Uno llegó, algo retrasadillo, como solía llegar a todas partes, entretenido y embebido como estaba en su hogar por su afición al arte de la pintura: don Rodolfo, el presidente de la Audiencia provincial. Al entrar en el salón repítese una vez más, por todos sus trámites, la escena del pésame; pero hubo en ella una importante modificación, que sacó de su soñolencia a los allí reunidos, cuando vieron que don Rodolfo tuvo un pero que oponer, no ya al descuido de la policía, que no veló como debiera por la preciosa vida de don Antonio, sino al lamentable descuido del propio gran estadista. Don Rodolfo repetía con voz alterada por la emoción:
─Porque, señores míos, ¡valgan verdades!: ¿Dónde dejamos la negligencia del señor Cánovas?

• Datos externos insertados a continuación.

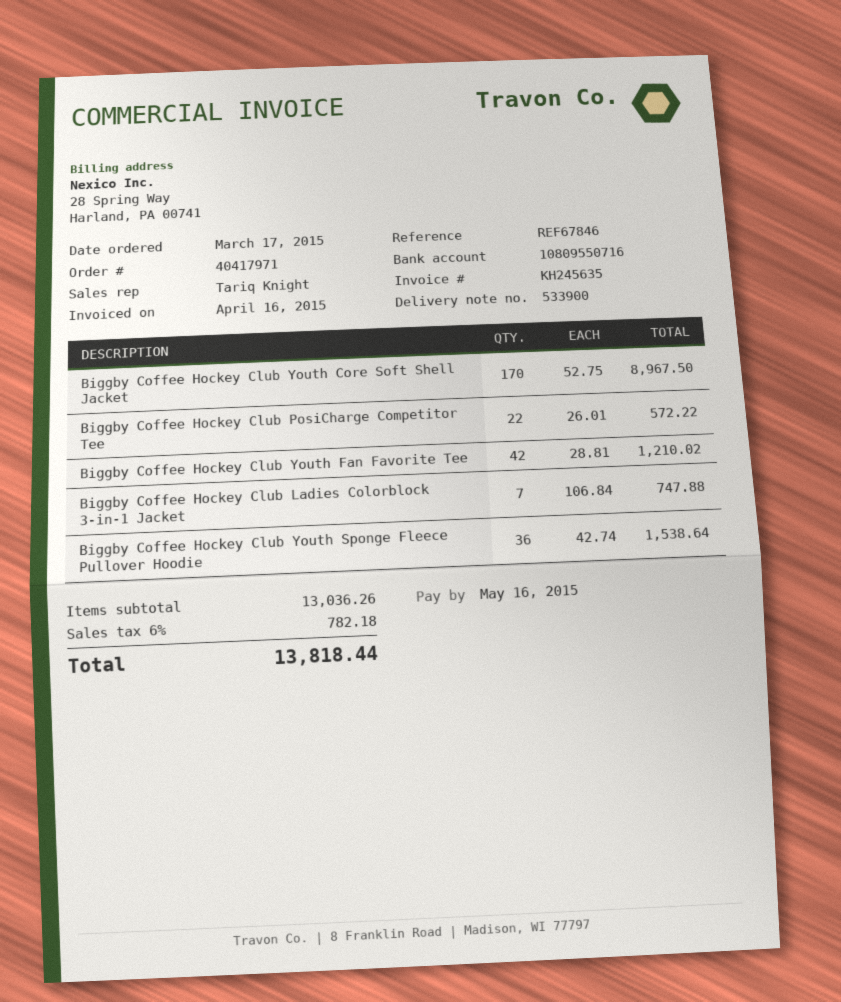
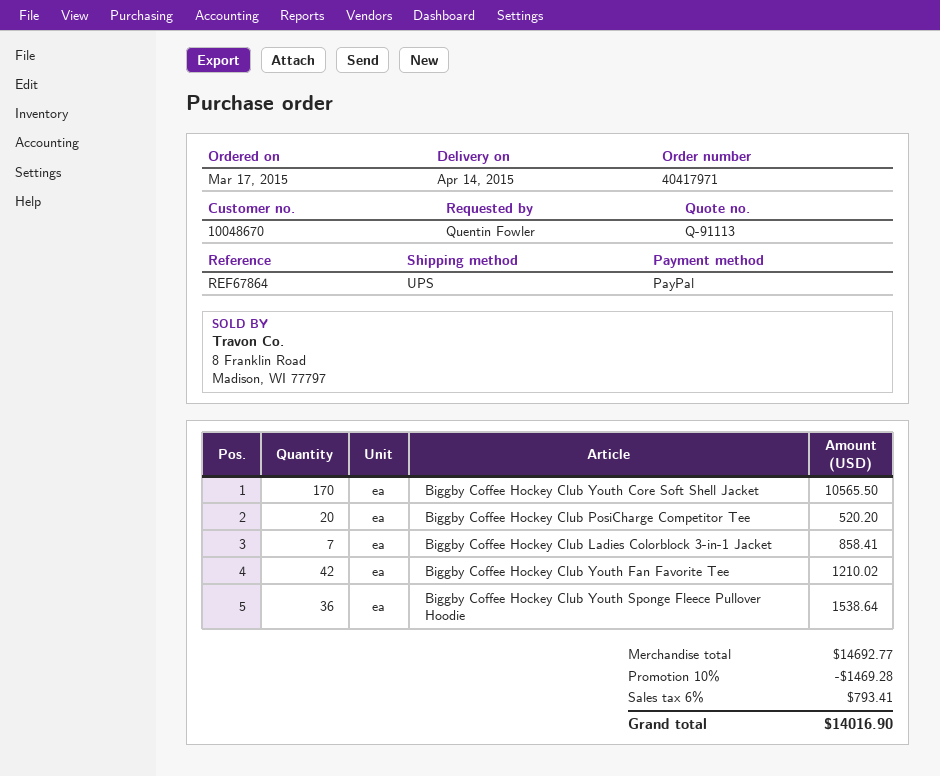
reference: REF67846 -> REF67864
Biggby Coffee Hockey Club Youth Core Soft Shell Jacket: 170 for 8967.50 -> 170 for 10565.50
Biggby Coffee Hockey Club PosiCharge Competitor Tee: 22 for 572.22 -> 20 for 520.20
Biggby Coffee Hockey Club Ladies Colorblock 3-in-1 Jacket: 7 for 747.88 -> 7 for 858.41
subtotal: 13036.26 -> 14692.77
discount: none -> 10% = 1469.28
tax: 6% = 782.18 -> 6% = 793.41
total: 13818.44 -> 14016.90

Al oír esta pregunta, todos los presentes se removieron en sus asientos para mejor escuchar lo que había de venir tras ella: la explicación de ese descuido. Y vino, en efecto, y fue ésta, enfáticamente dada por don Rodolfo:
─ Sí, señores: descuido imperdonable. ¿Don Antonio necesitaba tomar esas aguas? Pues bien, un hombre de su importancia social, un hombre que no ignoraba tener muchos enemigos, no sólo personales, sino del régimen monárquico, ¿por qué, así como así, lo mismo que un particular cualquiera, se pone en camino y se instala en el balneario? Yo en su lugar, hubiera hecho lo siguiente:
Aquí, mientras don Rodolfo carraspeaba preparándose en forma para proseguir, ya avivada la atención del auditorio, todos los escuchantes aguzaron el oído para saber lo que él habría hecho a ser don Antonio Cánovas. Y el buen don Rodolfo prosiguió, en efecto, poniendo mucho calor en sus palabras:
─ Yo que él, de acuerdo con doña Joaquina y con mi médico, habría fingido que guardaba cama por un fuerte catarro, y que me estaba prohibido recibir visitas, los periódicos habrían publicado diariamente mi supuesto estado de salud, y toda España creería cierta, mi enfermedad y mi reclusión. Entretanto con el mayor sigilo, se me habría proporcionado un traje de obrero y unas gafas oscuras para ocultar la bizquera, y, afeitándome el bigote…
Una carcajada tan general como ruidosa interrumpió a don Rodolfo, que no pudo acabárselo de afeitar.
Ya dio fin toda seriedad en aquella reunión de duelo. La muerte de Cánovas, al figurárselo los concurrentes afeitándose el bigote con la afilada navaja de don Rodolfo, fue reída y reterreída por todos los elementos oficiales de Huelva gracias a la peregrina salida barberil de aquel buen señor, pintor de afición a ratos, presidente de una audiencia provincial y hombre destinado a mantener en su fiel, en cuanto a la delincuencia, en el territorio onubense, la simbólica balanza de Astrea.